Within the records below, find the line containing "information and reviews.". Reproduce it and each line after it exactly, and nothing else.

──────── RECORDS FOR THIS EXERCISE

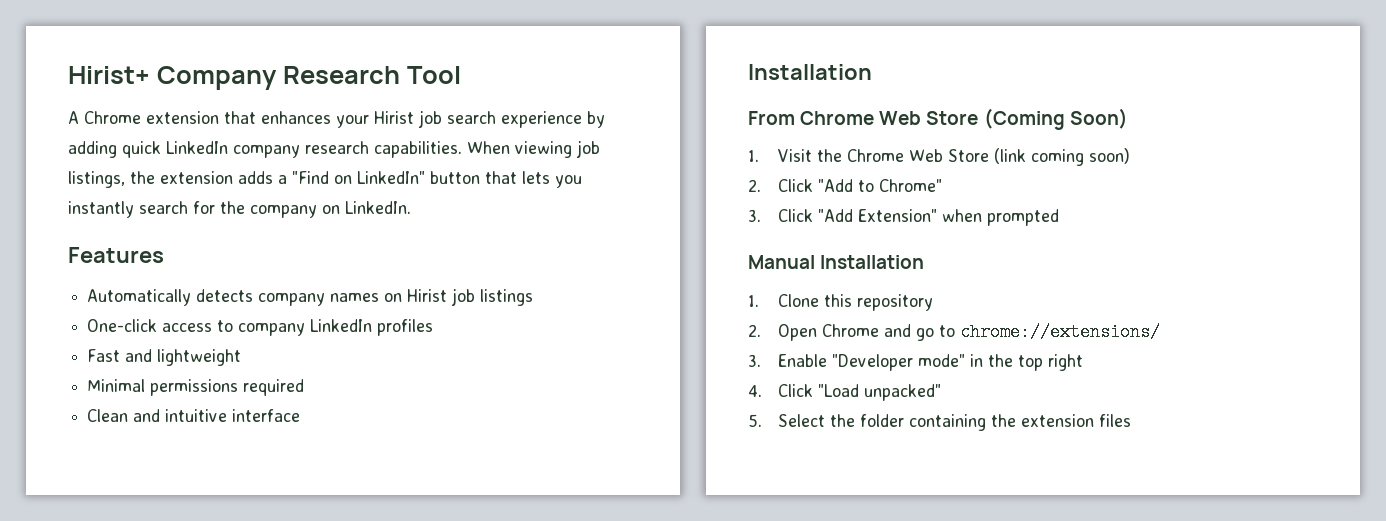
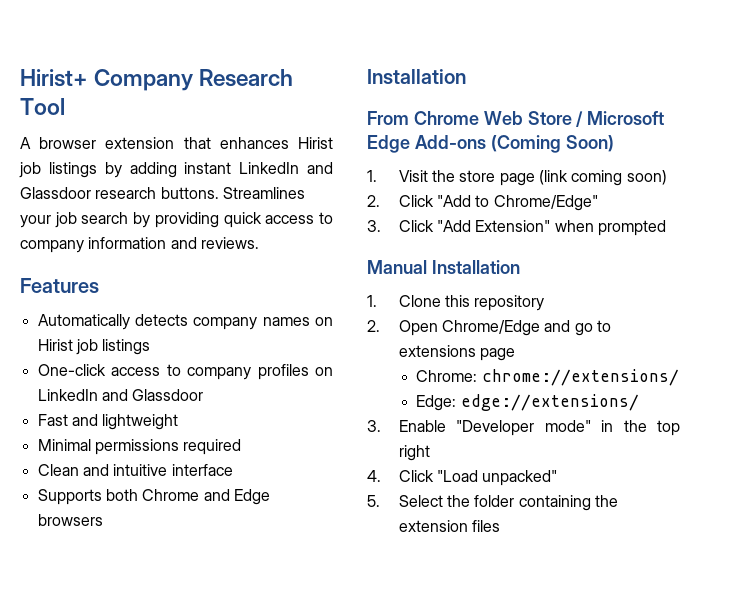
- A Chrome extension that enhances your Hirist job search experience by adding quick LinkedIn company research capabilities. When viewing job listings, the extension adds a "Find on LinkedIn" button that lets you instantly search for the company on LinkedIn.
+ A browser extension that enhances Hirist job listings by adding instant LinkedIn and Glassdoor research buttons. Streamlines your job search by providing quick access to company information and reviews.
- One-click access to company LinkedIn profiles
+ One-click access to company profiles on LinkedIn and Glassdoor
+ Supports both Chrome and Edge browsers
- From Chrome Web Store (Coming Soon)
+ From Chrome Web Store / Microsoft Edge Add-ons (Coming Soon)
- 1. Visit the Chrome Web Store (link coming soon)
+ 1. Visit the store page (link coming soon)
- 2. Click "Add to Chrome"
+ 2. Click "Add to Chrome/Edge"
- 2. Open Chrome and go to chrome://extensions/
+ 2. Open Chrome/Edge and go to extensions page
+ Chrome: chrome://extensions/
+ Edge: edge://extensions/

────────────────

#### FINISHED TASK:
+ A browser extension that enhances Hirist job listings by adding instant LinkedIn and Glassdoor research buttons. Streamlines your job search by providing quick access to company information and reviews.
- One-click access to company LinkedIn profiles
+ One-click access to company profiles on LinkedIn and Glassdoor
+ Supports both Chrome and Edge browsers
- From Chrome Web Store (Coming Soon)
+ From Chrome Web Store / Microsoft Edge Add-ons (Coming Soon)
- 1. Visit the Chrome Web Store (link coming soon)
+ 1. Visit the store page (link coming soon)
- 2. Click "Add to Chrome"
+ 2. Click "Add to Chrome/Edge"
- 2. Open Chrome and go to chrome://extensions/
+ 2. Open Chrome/Edge and go to extensions page
+ Chrome: chrome://extensions/
+ Edge: edge://extensions/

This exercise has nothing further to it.